May 7th, 2009 4:42pm Report this comment

And the POLITICAL difference between any two of them, including Cameron, is...?

Dorothy Wilson

May 7th, 2009 4:46pm Report this comment

Dean: the highly regarded National Institute of Economic and Social Research says that, to get government finances back to a reasonable level by 2023, we have a choice. Either public sector spending is cut by £50-60bn or tax is increased by 9-10p in the pound.

To get the national debt back to 40% of GDP, the level that "prudence Brown" advocated for so long, would require an additional 15% on tax lifting the standard rate to 45%. Are you suggesting tax increases of that order are acceptable? If not what do you suggest?

In framing your answer, please remember that cutting public spending does not necessarily mean cutting essential public services. There are plenty of inessential elements within the public sector and, like the private sector, the people who work there will have to learn how to be more efficient and effective.

We really do not have any choice but to cut our clothes according to our cloth.

As for the Tories asking us to sign a blank cheque, surely it is Labour who are doing that. Look no further than Alan Johnson.

Verity

May 7th, 2009 5:09pm Report this comment

Dean, you might want to read Susan Hill's post, the second above your own.

In addition, it is not Tories who are the fascists at NICE. It's the controlling socialists. Too, you say, with no tether at all to reality, that Tory supporters "are unable to be specific about where the axe should fall."

Incorrect. We have enumerated the areas many times.

For your edification, we usually prescribe taking an axe to every quango in Britain. Also so-called advisory bodies that have neither the legitimacy of the ballot box nor the legitimacy of having taking Civil Service examinations. Ditto all the public-money supported "think tanks" and phony charities and the whole grotesquerie of Common Purpose and all its busy little minions.

Are you really, really, really suggesting that the Tories would cut back on funds for the police? Are you mad?

Your only contact with reality would appear to be that Tories would wish to cut back on funds for the homeless. Well, that would certainly get this Tory's vote.

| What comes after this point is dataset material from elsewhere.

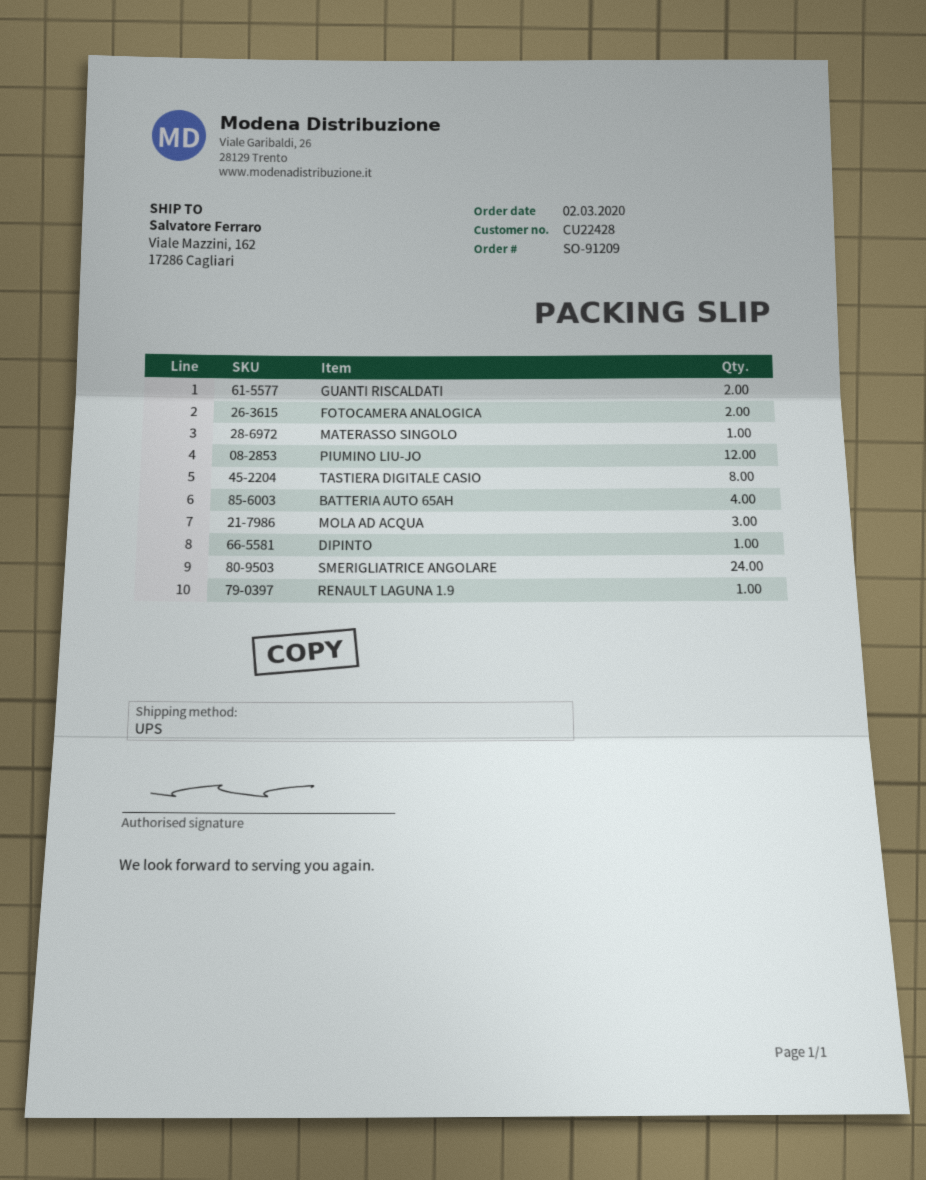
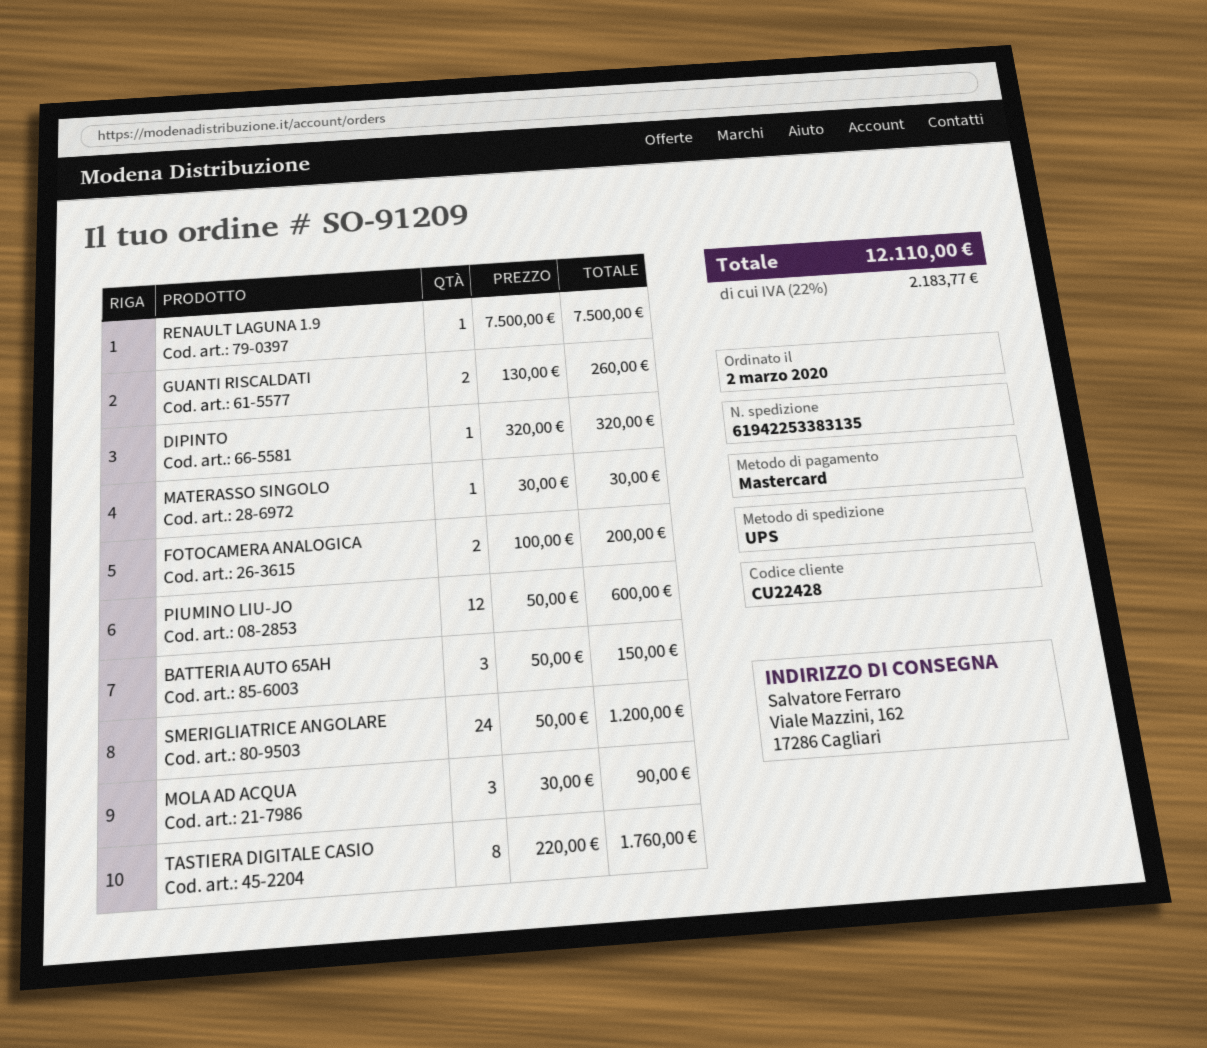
BATTERIA AUTO 65AH: 4 -> 3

And a massive increase in funds to round up illegal "immigrants" and every "asylum seeker" squatting in our country and pack them densely into freighters headed for Dar-es-Salaam.

Verity

May 7th, 2009 5:13pm Report this comment

In addition, Dean, your fishing expedition was extremely juvenile. Sixth form boy, are you? Fancy yourself in the debating society, eh? "... simply being asked to sign a blank cheque." What an original turn of phrase!

Ian C

May 7th, 2009 6:18pm Report this comment

"a Cabinet Minister with standing" is the ultimate contradiction in terms.

A massive magnifying glass with neon search lights would be required just to look for said Minsiter - that noone has spotted in at least 2 years!

Chuck Unsworth

May 7th, 2009 6:34pm Report this comment

I don't care how 'nice' Johnson may or may not be. How competent is he?